*How to complete this task*. Everything from the line that holds "Lumière TuinSpot Sevrin" to the end of the entries below should be printed again, word for word, and nothing more.

======== Input records

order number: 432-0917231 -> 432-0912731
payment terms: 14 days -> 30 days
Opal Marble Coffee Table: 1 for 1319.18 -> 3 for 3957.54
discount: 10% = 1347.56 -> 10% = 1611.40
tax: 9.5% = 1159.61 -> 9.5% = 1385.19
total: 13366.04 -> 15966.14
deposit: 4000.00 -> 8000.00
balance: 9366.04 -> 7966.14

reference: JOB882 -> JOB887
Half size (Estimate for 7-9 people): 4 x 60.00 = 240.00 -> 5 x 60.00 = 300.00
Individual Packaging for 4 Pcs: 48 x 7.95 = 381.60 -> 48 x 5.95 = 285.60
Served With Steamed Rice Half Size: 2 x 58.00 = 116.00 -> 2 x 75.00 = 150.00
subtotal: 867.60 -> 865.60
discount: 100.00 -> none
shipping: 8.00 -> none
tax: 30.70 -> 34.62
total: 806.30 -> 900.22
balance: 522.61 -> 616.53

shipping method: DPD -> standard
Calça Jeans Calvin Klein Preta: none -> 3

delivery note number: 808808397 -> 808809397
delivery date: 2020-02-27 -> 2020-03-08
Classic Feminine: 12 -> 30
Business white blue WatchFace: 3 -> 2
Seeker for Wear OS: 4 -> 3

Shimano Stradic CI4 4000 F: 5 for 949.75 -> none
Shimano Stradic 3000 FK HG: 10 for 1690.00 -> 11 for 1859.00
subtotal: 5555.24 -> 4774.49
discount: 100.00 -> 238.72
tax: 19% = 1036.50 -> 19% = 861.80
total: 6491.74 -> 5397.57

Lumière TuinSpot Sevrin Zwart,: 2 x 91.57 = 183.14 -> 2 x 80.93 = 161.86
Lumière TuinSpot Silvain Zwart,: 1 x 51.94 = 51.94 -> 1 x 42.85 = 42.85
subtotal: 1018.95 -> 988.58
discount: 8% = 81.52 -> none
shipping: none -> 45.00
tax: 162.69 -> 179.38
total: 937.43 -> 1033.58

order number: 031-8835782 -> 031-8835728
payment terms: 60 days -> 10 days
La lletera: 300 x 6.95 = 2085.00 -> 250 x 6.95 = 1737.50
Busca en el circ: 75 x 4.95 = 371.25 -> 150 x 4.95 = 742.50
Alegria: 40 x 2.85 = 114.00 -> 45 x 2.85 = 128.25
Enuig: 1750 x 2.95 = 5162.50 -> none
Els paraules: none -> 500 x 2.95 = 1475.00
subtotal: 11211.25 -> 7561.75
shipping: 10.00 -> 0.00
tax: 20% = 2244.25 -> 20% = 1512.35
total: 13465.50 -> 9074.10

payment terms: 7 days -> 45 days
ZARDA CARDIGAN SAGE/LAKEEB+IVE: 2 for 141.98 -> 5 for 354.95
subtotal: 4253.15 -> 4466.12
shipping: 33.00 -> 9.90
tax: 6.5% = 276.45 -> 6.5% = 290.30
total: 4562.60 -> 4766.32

================

*Finished task*.
Lumière TuinSpot Sevrin Zwart,: 2 x 91.57 = 183.14 -> 2 x 80.93 = 161.86
Lumière TuinSpot Silvain Zwart,: 1 x 51.94 = 51.94 -> 1 x 42.85 = 42.85
subtotal: 1018.95 -> 988.58
discount: 8% = 81.52 -> none
shipping: none -> 45.00
tax: 162.69 -> 179.38
total: 937.43 -> 1033.58

order number: 031-8835782 -> 031-8835728
payment terms: 60 days -> 10 days
La lletera: 300 x 6.95 = 2085.00 -> 250 x 6.95 = 1737.50
Busca en el circ: 75 x 4.95 = 371.25 -> 150 x 4.95 = 742.50
Alegria: 40 x 2.85 = 114.00 -> 45 x 2.85 = 128.25
Enuig: 1750 x 2.95 = 5162.50 -> none
Els paraules: none -> 500 x 2.95 = 1475.00
subtotal: 11211.25 -> 7561.75
shipping: 10.00 -> 0.00
tax: 20% = 2244.25 -> 20% = 1512.35
total: 13465.50 -> 9074.10

payment terms: 7 days -> 45 days
ZARDA CARDIGAN SAGE/LAKEEB+IVE: 2 for 141.98 -> 5 for 354.95
subtotal: 4253.15 -> 4466.12
shipping: 33.00 -> 9.90
tax: 6.5% = 276.45 -> 6.5% = 290.30
total: 4562.60 -> 4766.32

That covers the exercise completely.